= Jonathan I. Kidd =

Television producer and writer

Jonathan I. Kidd is a television producer and writer, With his writing partner, Sonya Winton-Odamtten, he has worked on the shows NCIS New Orleans, The Whole Truth, Touch, and Oasis. He is a co-executive producers of HBO's Lovecraft Country.

== Life and education ==
Kidd currently resides in California, but was born in Mansfield, Ohio. Kidd went to The University of Michigan, where he earned his Bachelor's degree in African American Studies, and English. Kidd obtained his Master's in Philosophy, and a Doctoral degree from Yale University, in African-American Studies and English.
== Theater ==
In 2001 Kidd helped found the non-profit theater company Adam, Eve, & Steve Productions (AES) while at Yale.
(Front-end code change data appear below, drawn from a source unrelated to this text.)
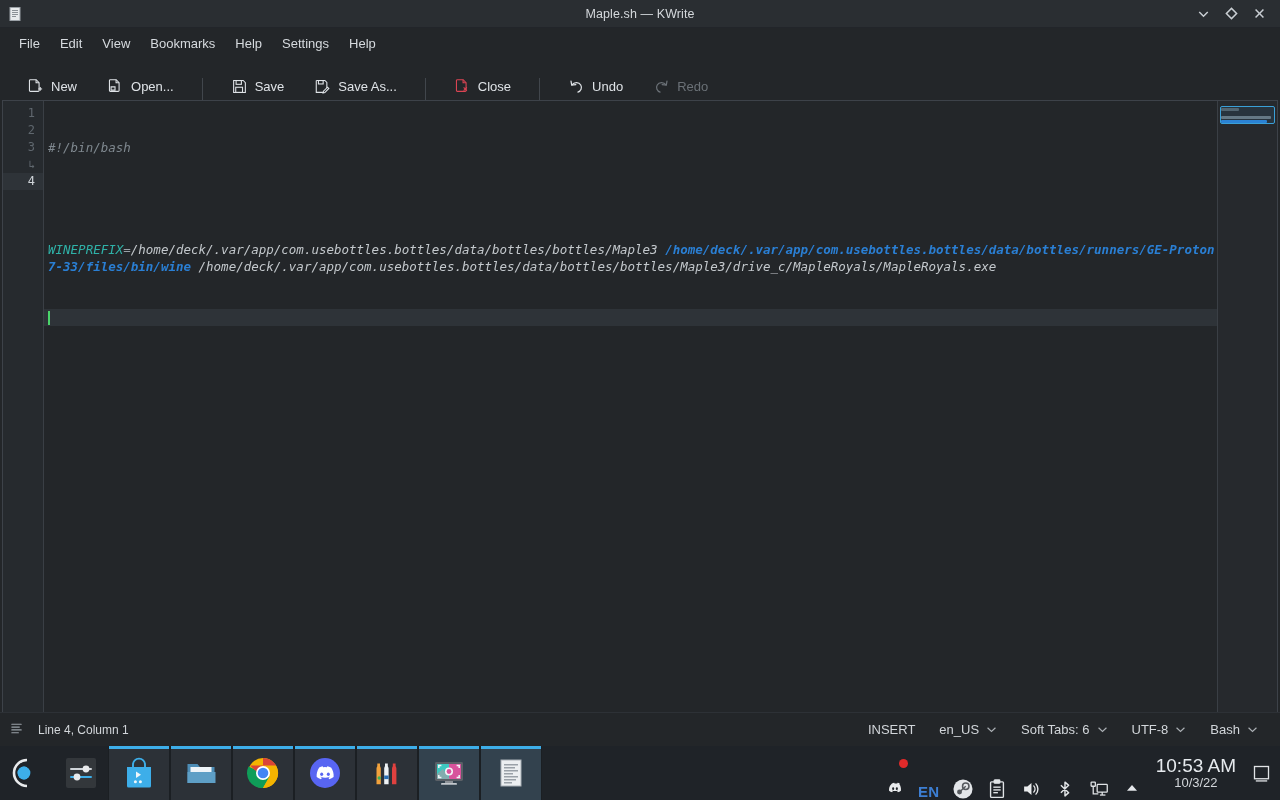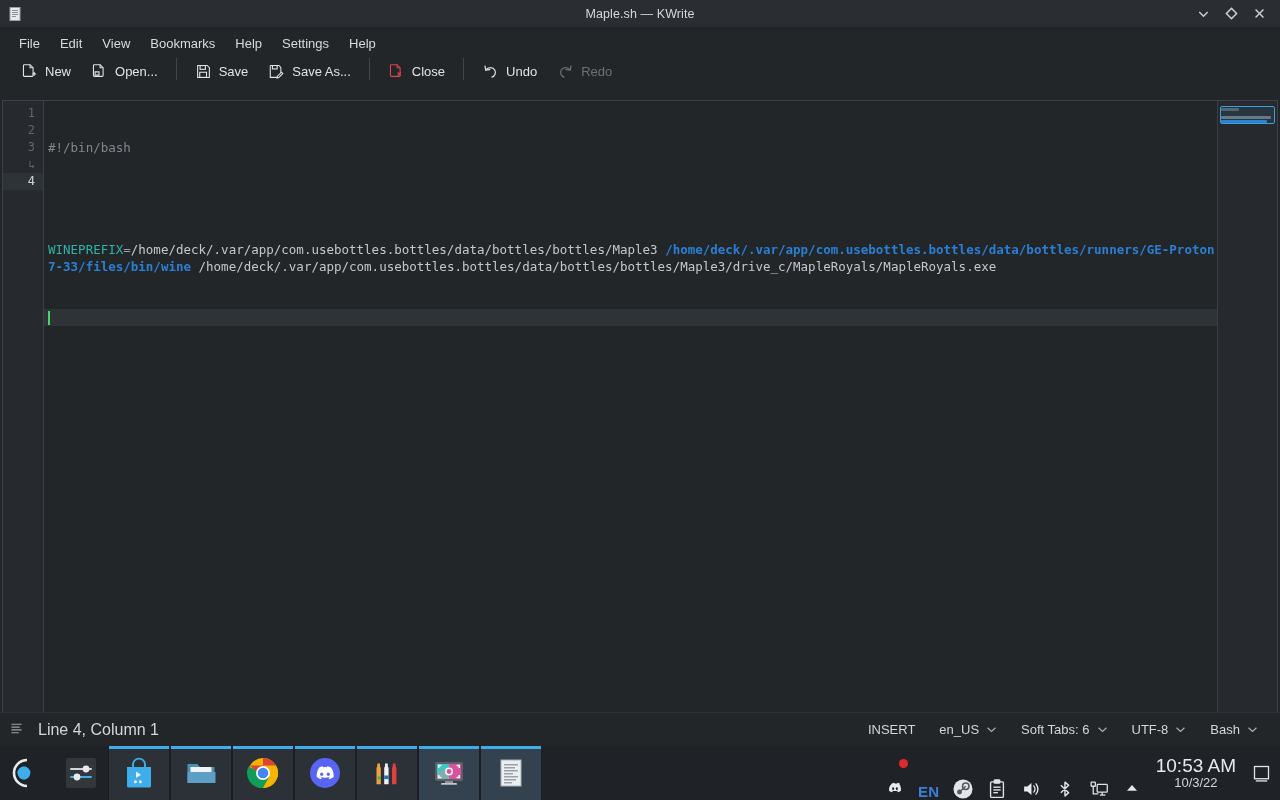--- a/index.html
+++ b/index.html
@@ -31,22 +31,22 @@
   .menubar {
     height:30px; background:#232629; display:flex; align-items:center;
     padding-left:9px; flex:0 0 30px;
   }
   .menu-item {
     font-size:13px; color:#d6dade; padding:4px 10px; border-radius:2px; white-space:nowrap;
   }
 
   
   .toolbar {
-    height:42px; background:#232629; display:flex; align-items:flex-start;
-    padding-left:12px; gap:2px; flex:0 0 42px;
+    height:42px; background:#232629; display:flex; align-items:flex-end;
+    padding-left:12px; gap:12px; flex:0 0 42px;margin-left:6px;
   }
   .tb-btn {
     display:flex; align-items:center; gap:7px; padding:5px 9px; border-radius:3px;
     font-size:13px; color:#dfe3e7; white-space:nowrap;
   }
   .tb-btn.disabled { color:#6b7177; }
   .tb-sep { width:1px; height:22px; background:#41464c; margin:0 7px; }
   .ico { width:17px; height:17px; display:block; flex:0 0 17px; }
 
   
@@ -63,21 +63,21 @@
     font-family:"DejaVu Sans Mono", monospace; font-size:12px;
     color:#5f676e; padding-top:4px; text-align:right;
   }
   .gnum { height:17px; line-height:17px; padding-right:8px; }
   .gnum.current { color:#cfd4d9; background:#2e3338; }
   .gnum.wrapmark { color:#5f676e; font-size:11px; }
   .code {
     flex:1; padding:4px 0 0 4px; min-width:0;
     font-family:"DejaVu Sans Mono", monospace; font-size:12.5px;
     color:#cfd3d7; line-height:17px; white-space:pre-wrap; word-break:break-all;
-    position:relative; overflow:hidden;
+    position:relative; overflow:hidden;font-style:italic;
   }
   .cline { height:17px; line-height:17px; }
   .cline.current { background:#2e3338; margin-left:-4px; padding-left:4px; }
   .tok-comment { color:#7f888f; }
   .tok-var     { color:#2fb2a8; }
   .tok-op      { color:#9aa2a9; }
   .tok-path    { color:#c3c8cc; }
   .tok-cmd     { color:#2a7fd4; font-weight:bold; }
   .caret {
     display:inline-block; width:2px; height:14px; background:#4ad46a;
@@ -93,21 +93,21 @@
     border:1px solid #3aa0d8; background:rgba(58,160,216,.10); border-radius:2px;
   }
   .mm-row { height:3px; margin:1px 3px; border-radius:1px; }
 
   
   .statusbar {
     height:34px; flex:0 0 34px; background:#232629; display:flex; align-items:center;
     padding:0 10px 0 9px; gap:0; border-top:1px solid #2d3136;
   }
   .sb-left { display:flex; align-items:center; gap:12px; }
-  .sb-text { font-size:16px; color:#d2d6da; white-space:nowrap; }
+  .sb-text { font-size:12px; color:#d2d6da; white-space:nowrap; }
   .sb-right { margin-left:auto; display:flex; align-items:center; gap:0; }
   .sb-item {
     display:flex; align-items:center; gap:7px; padding:5px 12px; border-radius:3px;
     font-size:13px; color:#d2d6da; white-space:nowrap;
   }
   .chev { width:11px; height:7px; display:block; opacity:.85; }
 
   
   .taskbar {
     height:54px; flex:0 0 54px; background:#1f2328; display:flex; align-items:center;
They directed and produced numerous successful theater productions and took a hiatus from their studies in 2003-2004 to complete the documentary "Battleground for a New Generation," focusing on youth mobilization during the Presidential election.

In 2012, Kidd's autobiographical essay, "One Day A DJ Saved My Life," was published as one of 25 essays by gay men of color to be featured in the anthology titled For Colored Boys Who Have Considered Suicide When the Rainbow is Still Not Enough: Coming of Age, Coming Out, and Coming Home, curated by Keith Boykin.

== Career ==
Kidd started his television writing career when he got accepted into the Warner Brothers Television Writers Workshop in 2010. He achieved success with various shows, including ABC's The Whole Truth, Fox's Touch, and Amazon's Oasis. Notably, they sold several spec pilots, including: The 4th Reich (Showtime) with Robert De Niro and Jane Rosenthal attached to executive produce, Rodeo Drive (Warner Horizon), Southern Gothic (Lifetime) and Trader (HBO) with Tika Sumpter attached to star in and executive produce.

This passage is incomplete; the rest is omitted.